Bartlett et al. (2017) developed three prototypes of a smartphone app15. First, the “virtual coach system” assisted in setting a PA goal, gave advice and showed patients their activity data on the display of their smartphones. Secondly, the “music and maps system” enabled patients to see their PA goal, track their activity on the map and perform walking activities while listening to music. Thirdly, the “online community system” connected patients in order to share their PA, and stimulate competition and cooperation with each other. Although the changes in PA were not reported, they found through interviews and questionnaires that these apps were acceptable and likely to be persuasive for patients with COPD.
When it comes to smartphone apps, there was not enough evidence to draw conclusions. Further studies are necessary to discuss the effect of smartphone apps on PA in patients with COPD.
Recent studies17,20,21,25,27 showed positive effects of eHealth on PA in patients with COPD while other studies14,18,19,26 reported no effects. It seems to depend on the type, duration and frequency of the intervention. A multicomponent eHealth intervention including reinforcement, self-management, monitoring and exercise with phone calls, websites and pedometers may be useful for stimulating PA for short-term periods. Previous studies published before 2016 support this opinion. Altenburg et al. (2015) reported that a counseling program combined with the use of a pedometer had a positive effect on daily step count during 15 months for sedentary patients with COPD24. In addition, a previous systematic review including 26 studies showed that 12 or more calls over a 6-12 month period improved PA and health behavior28.

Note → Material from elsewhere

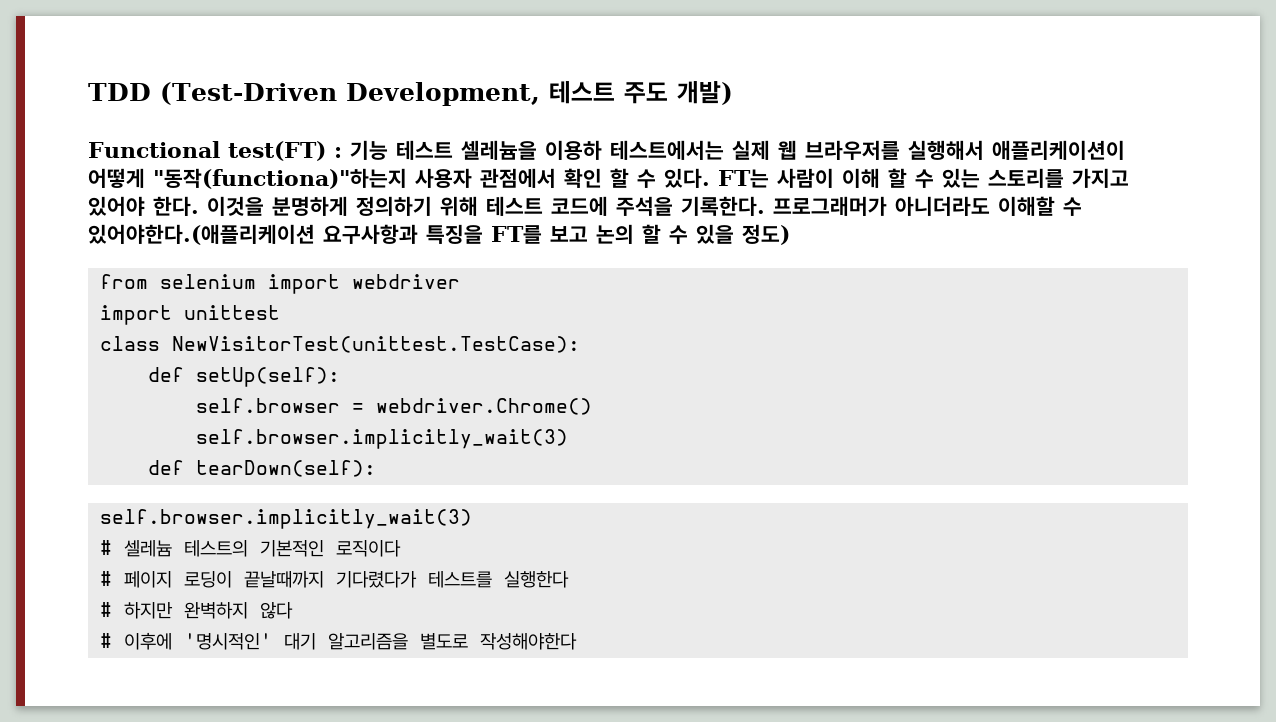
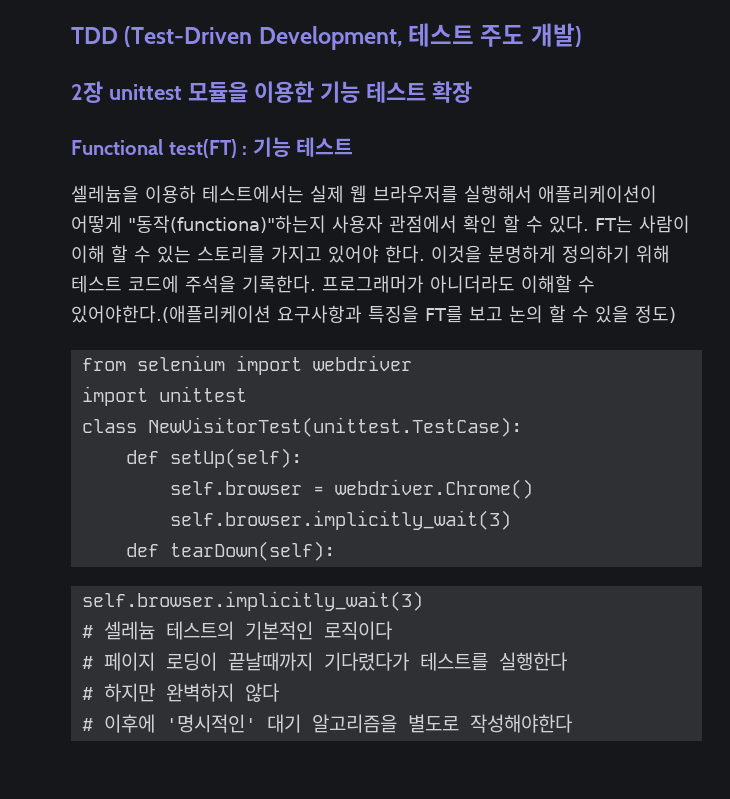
(733, 93) none -> [71,81,472,103] // 2장 unittest 모듈을 이용한 기능 테스트 확장
(453, 150) none -> (354, 147) //

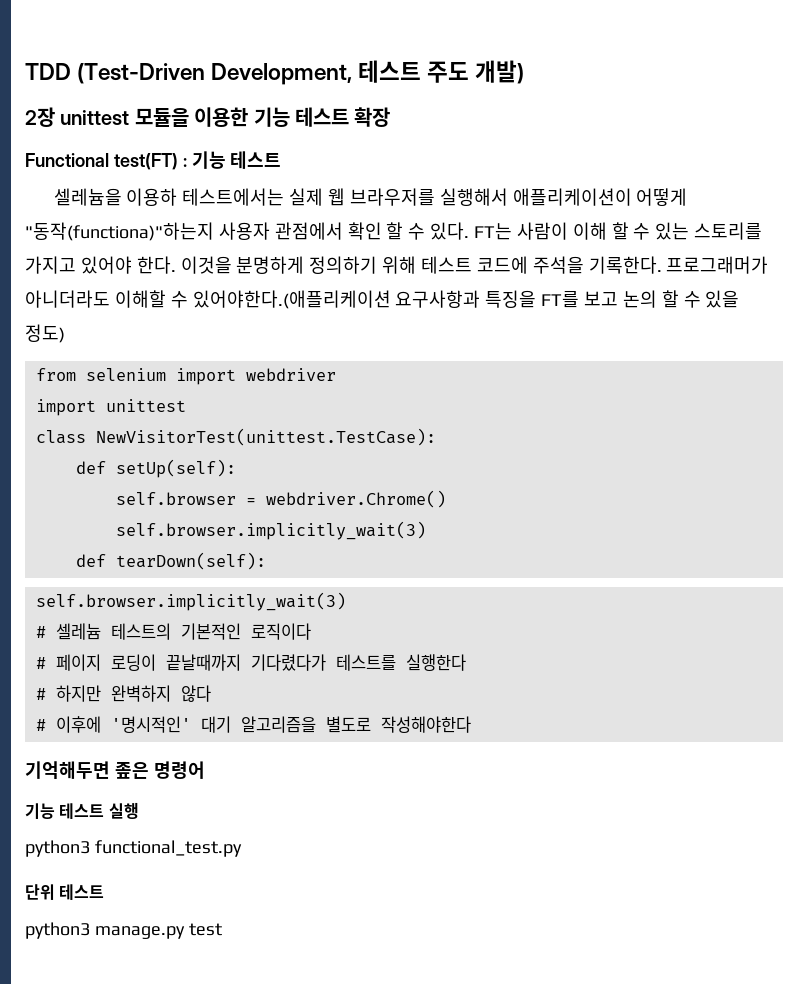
(572, 723) none -> [25,761,205,779] [25,802,139,819] [25,840,242,857] [25,884,105,900] [25,922,222,939] // 기억해두면 좊은 명령어 // 기능 테스트 실행 // python3 functional_test.py // 단위 테스트 // python3 manage.py test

Although new smartphone apps have been developed, there were contradictor results among recent studies14,15,17. Lahham et al. (2016) reported the exercise training with counseling was more effective to stimulate PA than only exercise29. Williams et al. (2017) concluded that a counseling intervention for health behavior had a significant effect on smoking behavior, but not on PA in their systematic review30. Based on these studies (Lahham et al. and Williams et al.), it seems that an eHealth interventions with smartphone apps need to be combined with exercise and counseling in order to successfully stimulate PA. However, there is not enough evidence to conclude anything. Future studies are needed to look into the effects of eHealth interventions using a smartphone app.
It has been reported that PA in patients with COPD is associated with physical and psychological factors. For example, Hayata et al. (2016) reported that a modified MRC (Medical Research Council breathlessness scale) grade ≥2 could predict low levels of PA31. Dueñas-Espín et al. (2016) showed that depression symptoms were strongly associated with a reduction in PA32. In the systematic review, some physical and psychological factors, for example, hyperinflation, dyspnea, gas exchange and self-efficacy, were reported to have an association with PA33. Given these facts, it may be insufficient for some COPD patients to only use an eHealth intervention. It might be necessary to provide a patient who has serious physical and/or psychological problems with individual medical care including more than only an eHealth intervention. Future research is expected to make the effect of eHealth interventions clear.
In conclusion, the current mini-review found from research published from 2016 to 2018 that certain types of eHealth intervention have the possibility to stimulate PA in patients with COPD. At this time, two randomized controlled trials are being conducted to compare the effects of online-based COPD rehabilitation on PA as compared with conventional outpatient rehabilitation34,35. Future research is still needed in order to find more effective eHealth interventions to stimulate PA in COPD patients. There should be a focus on maintaining the effects on PA with long term interventions.